◆ **WHAT YOU HAVE TO DO**
I'd like the data beneath this line reproduced exactly, without any of its images.

---- DATA FOR THIS EXERCISE

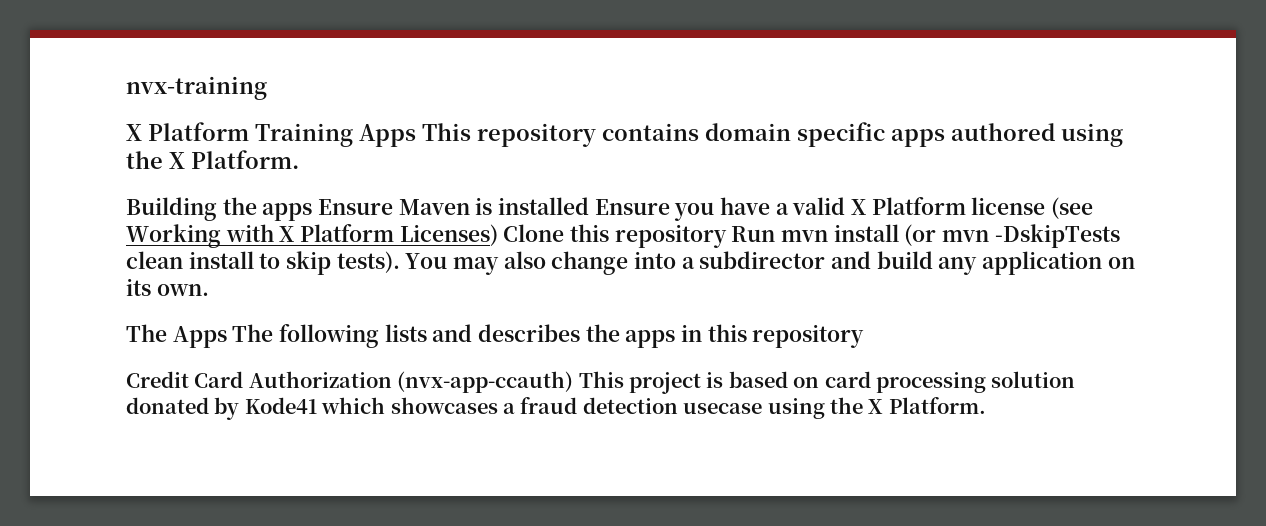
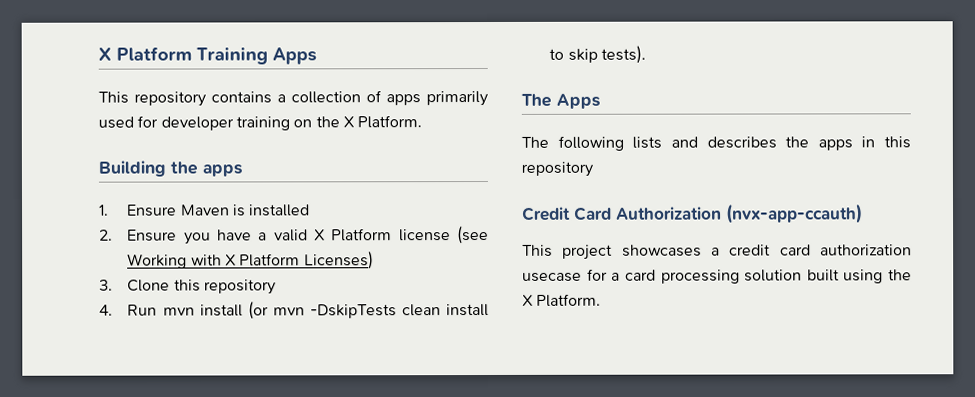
- nvx-training
- X Platform Training Apps This repository contains domain specific apps authored using the X Platform.
+ X Platform Training Apps
+ This repository contains a collection of apps primarily used for developer training on the X Platform.
- Building the apps Ensure Maven is installed Ensure you have a valid X Platform license (see Working with X Platform Licenses) Clone this repository Run mvn install (or mvn -DskipTests clean install to skip tests). You may also change into a subdirector and build any application on its own.
+ Building the apps
+ 1. Ensure Maven is installed
+ 2. Ensure you have a valid X Platform license (see Working with X Platform Licenses)
+ 3. Clone this repository
+ 4. Run mvn install (or mvn -DskipTests clean install to skip tests).
- The Apps The following lists and describes the apps in this repository
+ The Apps
+ The following lists and describes the apps in this repository
- Credit Card Authorization (nvx-app-ccauth) This project is based on card processing solution donated by Kode41 which showcases a fraud detection usecase using the X Platform.
+ Credit Card Authorization (nvx-app-ccauth)
+ This project showcases a credit card authorization usecase for a card processing solution built using the X Platform.

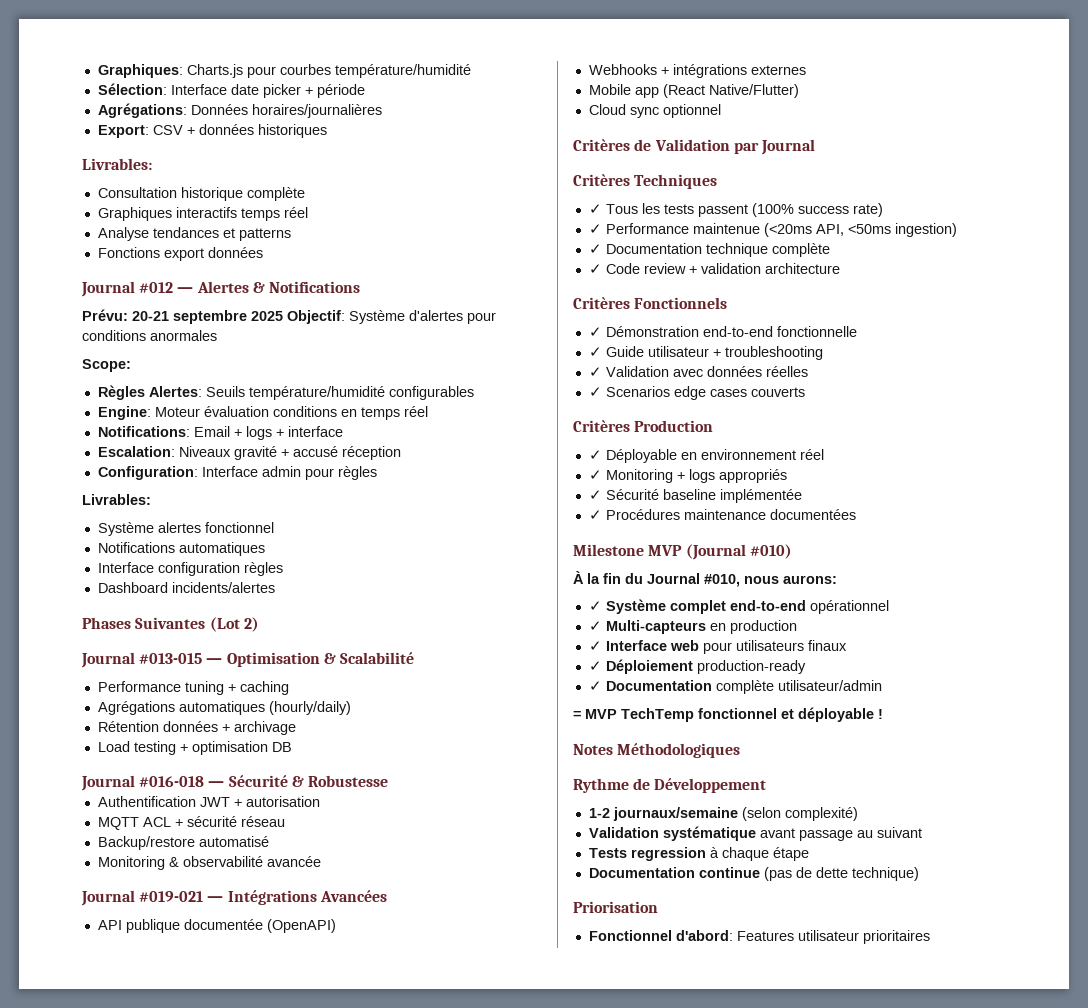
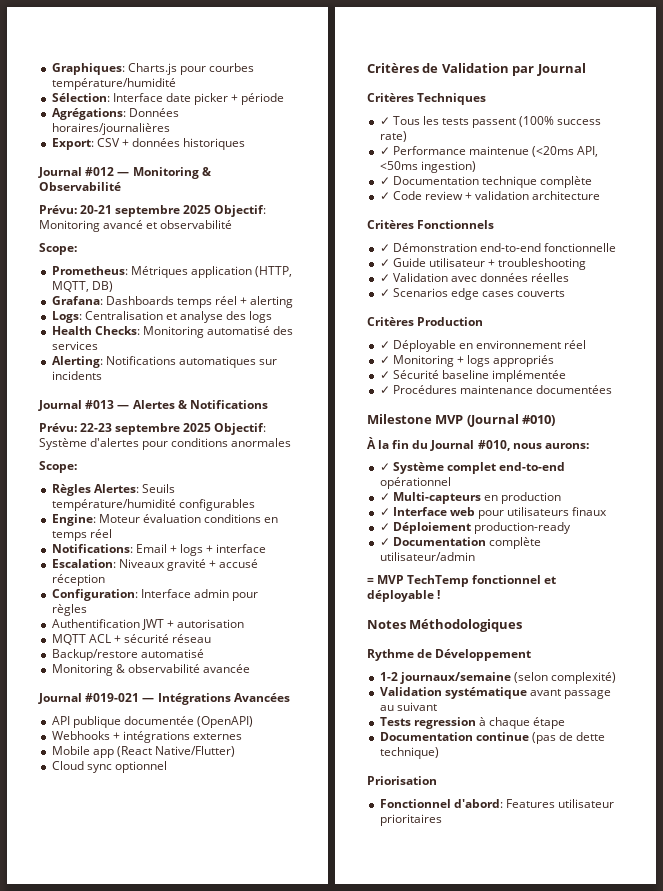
  Export: CSV + données historiques
- Livrables:
- Consultation historique complète
- Graphiques interactifs temps réel
- Analyse tendances et patterns
- Fonctions export données
- Journal #012 — Alertes & Notifications
+ Journal #012 — Monitoring & Observabilité
+ Prévu: 20-21 septembre 2025 Objectif: Monitoring avancé et observabilité
+ Scope:
+ Prometheus: Métriques application (HTTP, MQTT, DB)
+ Grafana: Dashboards temps réel + alerting
+ Logs: Centralisation et analyse des logs
+ Health Checks: Monitoring automatisé des services
+ Alerting: Notifications automatiques sur incidents
+ Journal #013 — Alertes & Notifications
- Prévu: 20-21 septembre 2025 Objectif: Système d'alertes pour conditions anormales
+ Prévu: 22-23 septembre 2025 Objectif: Système d'alertes pour conditions anormales
  Configuration: Interface admin pour règles
- Livrables:
- Système alertes fonctionnel
- Notifications automatiques
- Interface configuration règles
- Dashboard incidents/alertes
- Phases Suivantes (Lot 2)
- Journal #013-015 — Optimisation & Scalabilité
- Performance tuning + caching
- Agrégations automatiques (hourly/daily)
- Rétention données + archivage
- Load testing + optimisation DB
- Journal #016-018 — Sécurité & Robustesse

--------

◆ **YOUR SOLUTION**
- nvx-training
- X Platform Training Apps This repository contains domain specific apps authored using the X Platform.
+ X Platform Training Apps
+ This repository contains a collection of apps primarily used for developer training on the X Platform.
- Building the apps Ensure Maven is installed Ensure you have a valid X Platform license (see Working with X Platform Licenses) Clone this repository Run mvn install (or mvn -DskipTests clean install to skip tests). You may also change into a subdirector and build any application on its own.
+ Building the apps
+ 1. Ensure Maven is installed
+ 2. Ensure you have a valid X Platform license (see Working with X Platform Licenses)
+ 3. Clone this repository
+ 4. Run mvn install (or mvn -DskipTests clean install to skip tests).
- The Apps The following lists and describes the apps in this repository
+ The Apps
+ The following lists and describes the apps in this repository
- Credit Card Authorization (nvx-app-ccauth) This project is based on card processing solution donated by Kode41 which showcases a fraud detection usecase using the X Platform.
+ Credit Card Authorization (nvx-app-ccauth)
+ This project showcases a credit card authorization usecase for a card processing solution built using the X Platform.

  Export: CSV + données historiques
- Livrables:
- Consultation historique complète
- Graphiques interactifs temps réel
- Analyse tendances et patterns
- Fonctions export données
- Journal #012 — Alertes & Notifications
+ Journal #012 — Monitoring & Observabilité
+ Prévu: 20-21 septembre 2025 Objectif: Monitoring avancé et observabilité
+ Scope:
+ Prometheus: Métriques application (HTTP, MQTT, DB)
+ Grafana: Dashboards temps réel + alerting
+ Logs: Centralisation et analyse des logs
+ Health Checks: Monitoring automatisé des services
+ Alerting: Notifications automatiques sur incidents
+ Journal #013 — Alertes & Notifications
- Prévu: 20-21 septembre 2025 Objectif: Système d'alertes pour conditions anormales
+ Prévu: 22-23 septembre 2025 Objectif: Système d'alertes pour conditions anormales
  Configuration: Interface admin pour règles
- Livrables:
- Système alertes fonctionnel
- Notifications automatiques
- Interface configuration règles
- Dashboard incidents/alertes
- Phases Suivantes (Lot 2)
- Journal #013-015 — Optimisation & Scalabilité
- Performance tuning + caching
- Agrégations automatiques (hourly/daily)
- Rétention données + archivage
- Load testing + optimisation DB
- Journal #016-018 — Sécurité & Robustesse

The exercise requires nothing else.